Un Livre Que J'ai Lu (46) : Maudit Argent ! (Frédéric Bastiat)
Si vous avez vu le Kid de Charlie Chaplin, il ne vous aura pas echappé l’épisode de la vitre cassée. Le kid, à l’aide d’une pierre casse une vitre afin que Charlot, son père adoptif, puisse venir la réparer. Cette part de marché va faire dépenser au propriétaire de la vitre en question, une somme d’argent qu’il avait prévu pour un autre achat. Ce qui revient à dire que ce que l’un gagne, l’autre le perd nécessairement (p20). Cet axiome, déjà révélé par Bacon et Montaigne, va permettre à l’auteur d’identifier la richesse réelle de la richesse numéraire. Il y a la notion d'argent et la notion de richesse, l'auteur insiste sur le fait qu'il ne faut pas confondre les deux. Un homme riche, pour Bastiat, peut-être pauvre tout comme l'entendait le Christ. Habituellement la confusion est faîte, c'est la preuve que l'argent a détrôné toutes les autres richesses. Pour un homme affamé, seule la nourriture est la véritable richesse, pour un homme malade, seule la santé est la véritable richesse, pour un homme assoiffé, seule l'eau est la véritable richesse et ainsi pour l'homme amoureux, seule la femme est la véritable richesse. Toutefois l'argent illusionne puisqu'elle met à porté de main toutes les richesses naturelles. Il en va ainsi du pouvoir de l'argent. Cependant, les autres richesses, prises en elles mêmes ne perdent jamais la valeur qui est la leur. Un morceau de pain, une bouteille rempli d'eau, la santé, l'amour d'une femme sont autant de richesses naturelles qui demeurent richesses puisqu'elles assouvissent immédiatement les besoins fondamentaux de l'homme. L'argent seule n'a pas de valeur immédiate, elle ne comble ni la faim ni la soif, n'a ni le pouvoir de guérir les maladies ni d'offrir de l'amour, c'est une valeur d'échange, c'est une valeur transformée qui permet d'acquérir les richesses primordiales que l'on ne peut avoir naturellement. C'est pourquoi les gens qui confondent la richesse avec l'argent ont oublié que cette dernière n'a de valeur que celle qui lui a été accordé par les hommes, non par la nature.

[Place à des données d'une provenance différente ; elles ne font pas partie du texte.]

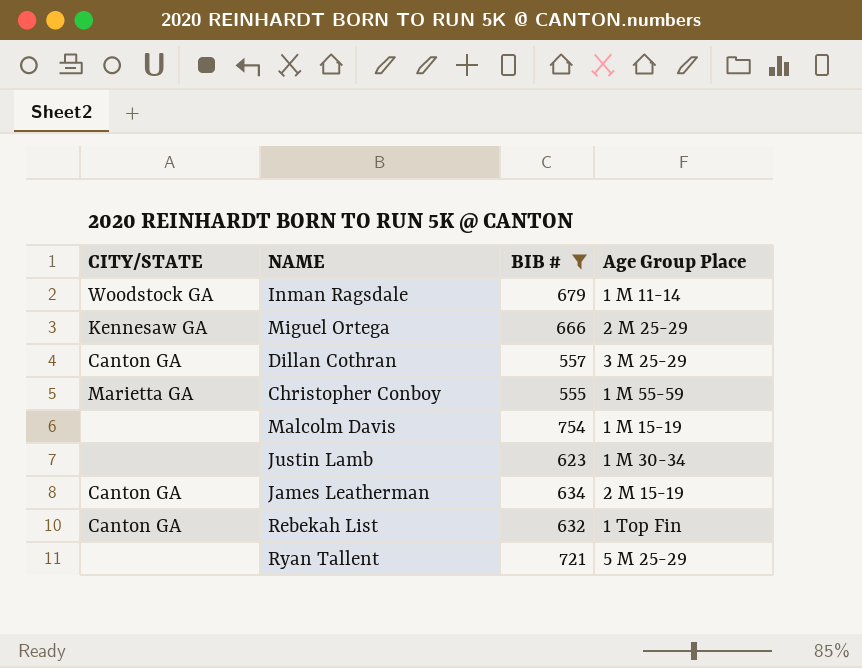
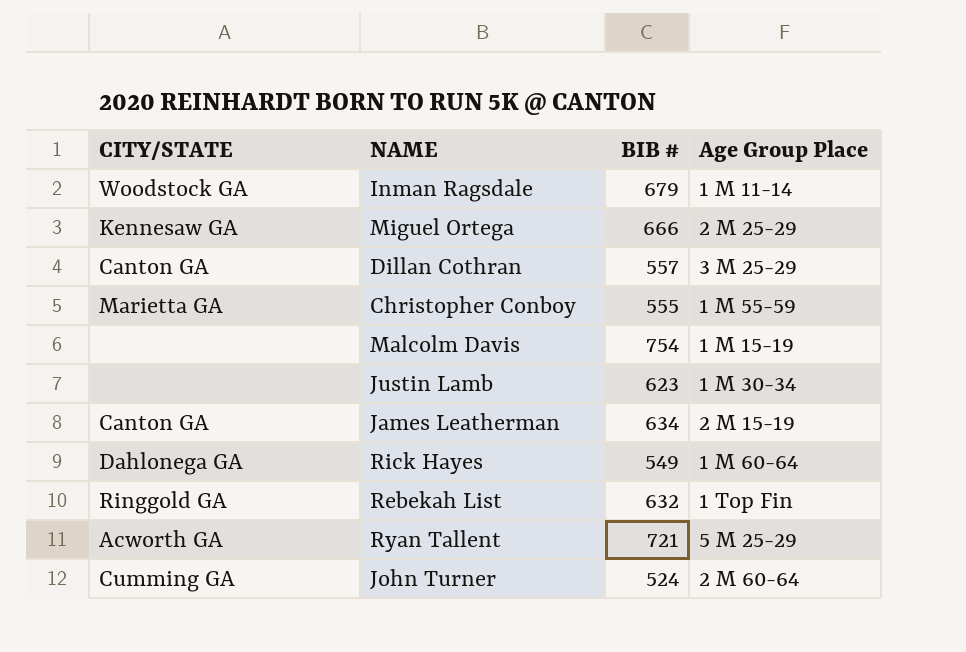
filter: BIB # >= 555 -> none
Rebekah List | CITY/STATE: Canton GA -> Ringgold GA
Ryan Tallent | CITY/STATE: none -> Acworth GA

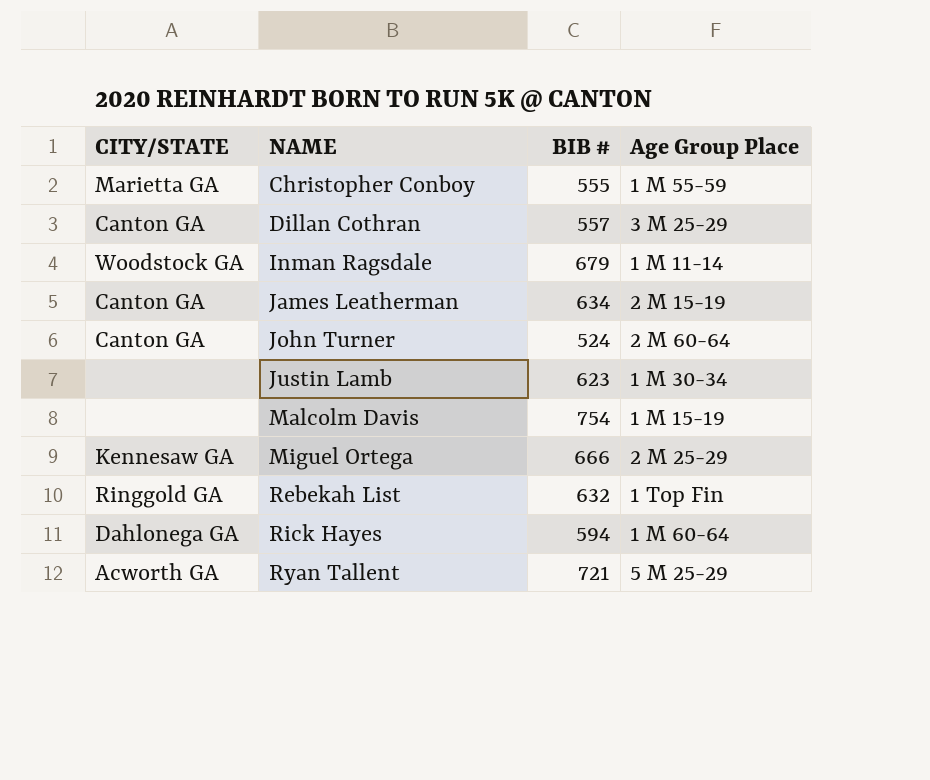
row order: none -> NAME ascending
John Turner | CITY/STATE: Cumming GA -> Canton GA
Rick Hayes | BIB #: 549 -> 594

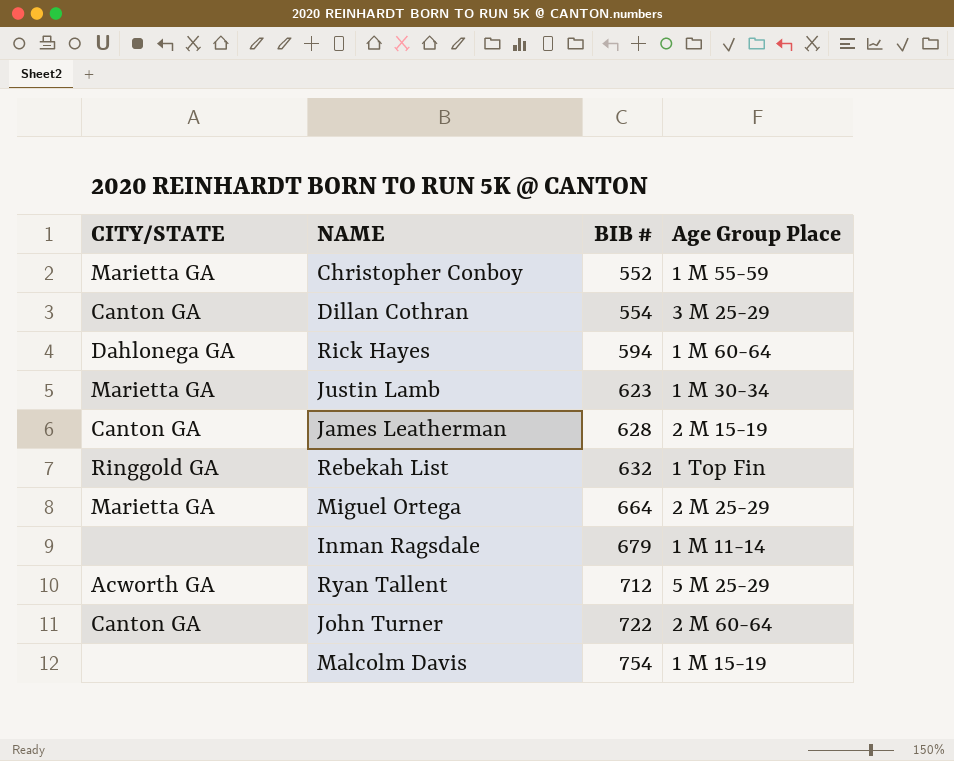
row order: NAME ascending -> BIB # ascending
Christopher Conboy | BIB #: 555 -> 552
Dillan Cothran | BIB #: 557 -> 554
Justin Lamb | CITY/STATE: none -> Marietta GA
James Leatherman | BIB #: 634 -> 628
Miguel Ortega | CITY/STATE: Kennesaw GA -> Marietta GA
Miguel Ortega | BIB #: 666 -> 664
Inman Ragsdale | CITY/STATE: Woodstock GA -> none
Ryan Tallent | BIB #: 721 -> 712
John Turner | BIB #: 524 -> 722

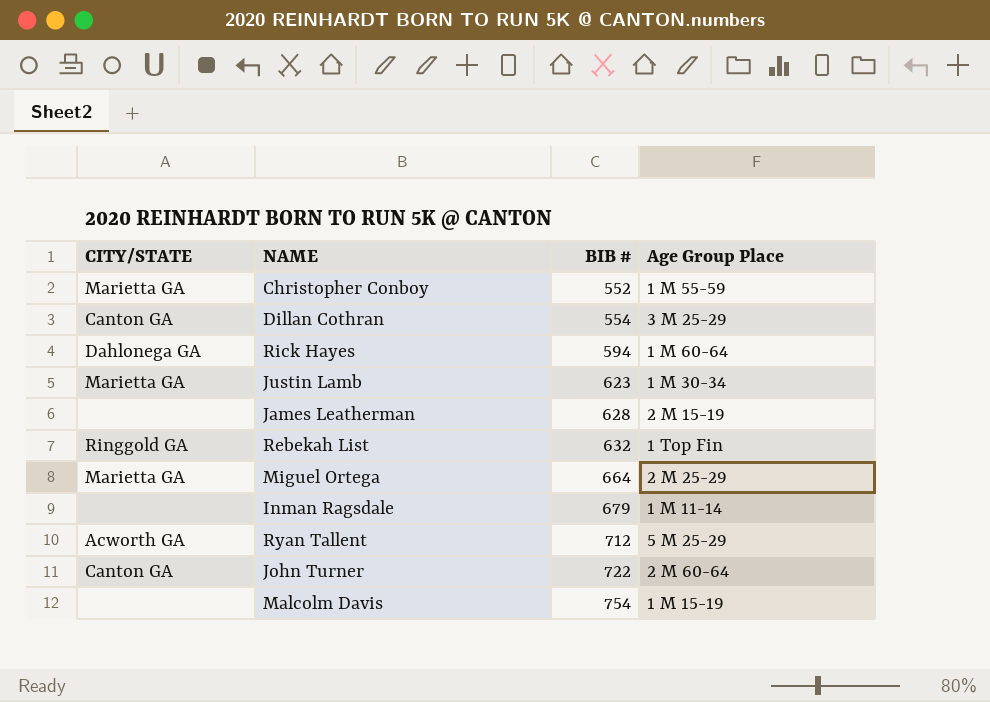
James Leatherman | CITY/STATE: Canton GA -> none

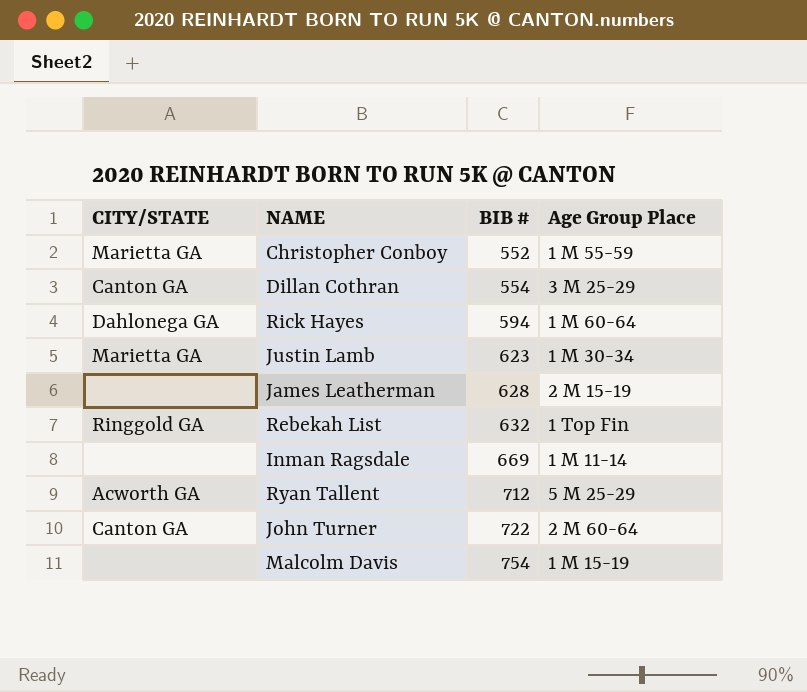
row Miguel Ortega: Marietta GA | 664 | 2 M 25-29 -> none
Inman Ragsdale | BIB #: 679 -> 669

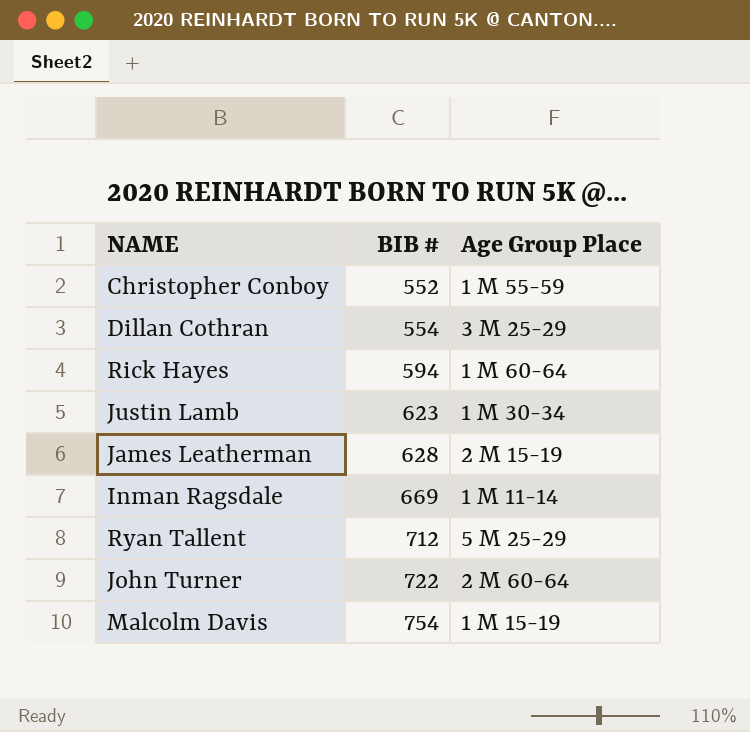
column CITY/STATE | position: 1 -> none
row Rebekah List: Ringgold GA | 632 | 1 Top Fin -> none

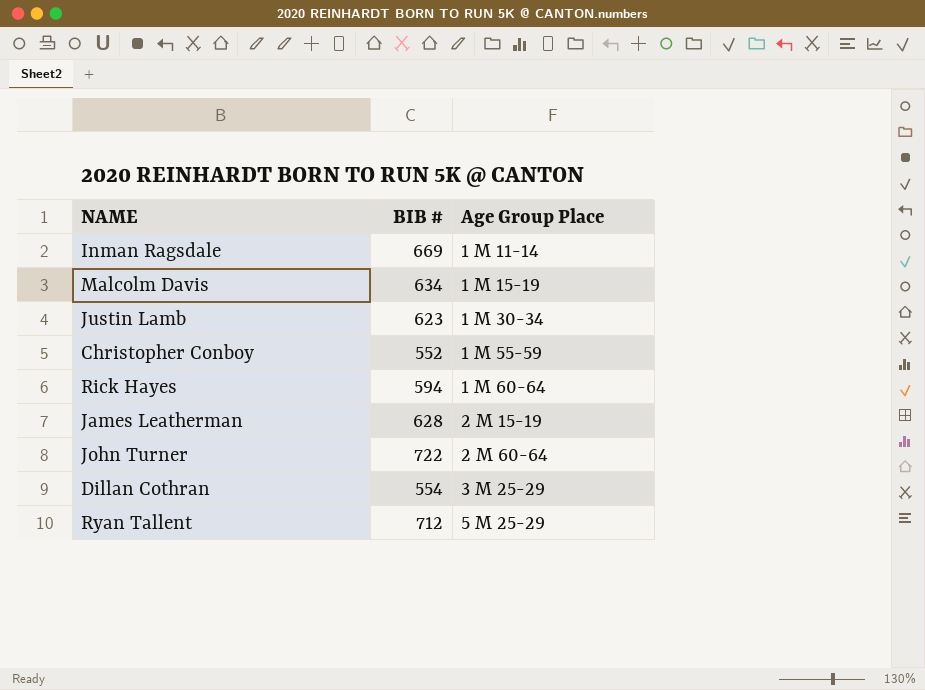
row order: BIB # ascending -> Age Group Place ascending
Malcolm Davis | BIB #: 754 -> 634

L’appât du gain numéraire résulte donc du principe d’idolâtrie qui mené à son terme, parvient à ruiner ses semblables. Ainsi donc, si la masse du numéraire venait à augmenter d’un côté, de l’autre côté sa masse diminuerait au point que de ce côté-là le peuple en souffrirait. Ainsi, la valeur accordé à l'argent numéraire dépend d'un principe anthropophage. Ce principe anthropophage est résumé par cette locution populaire, le malheur de l'un fait le bonheur de l'autre. Cette loi providentielle qui enrichi les uns est donc appelé à ruiner les autres (p13). Si donc les uns ont le désir d'augmenter leur masse du numéraire, nous dit Bastiat, il faudra donc que les autres acceptent de perdre en conséquence.
Frédéric Bastiat insiste donc sur les expressions « ce qu’on voit » et « ce qu’on ne voit pas » (p46). Effectivement, pour en revenir à la fameuse vitre cassée, le spectateur moyen ne voit pas forcément l’opportunité perdue du propriétaire de la dite vitre de stimuler par son achat un autre acteur économique.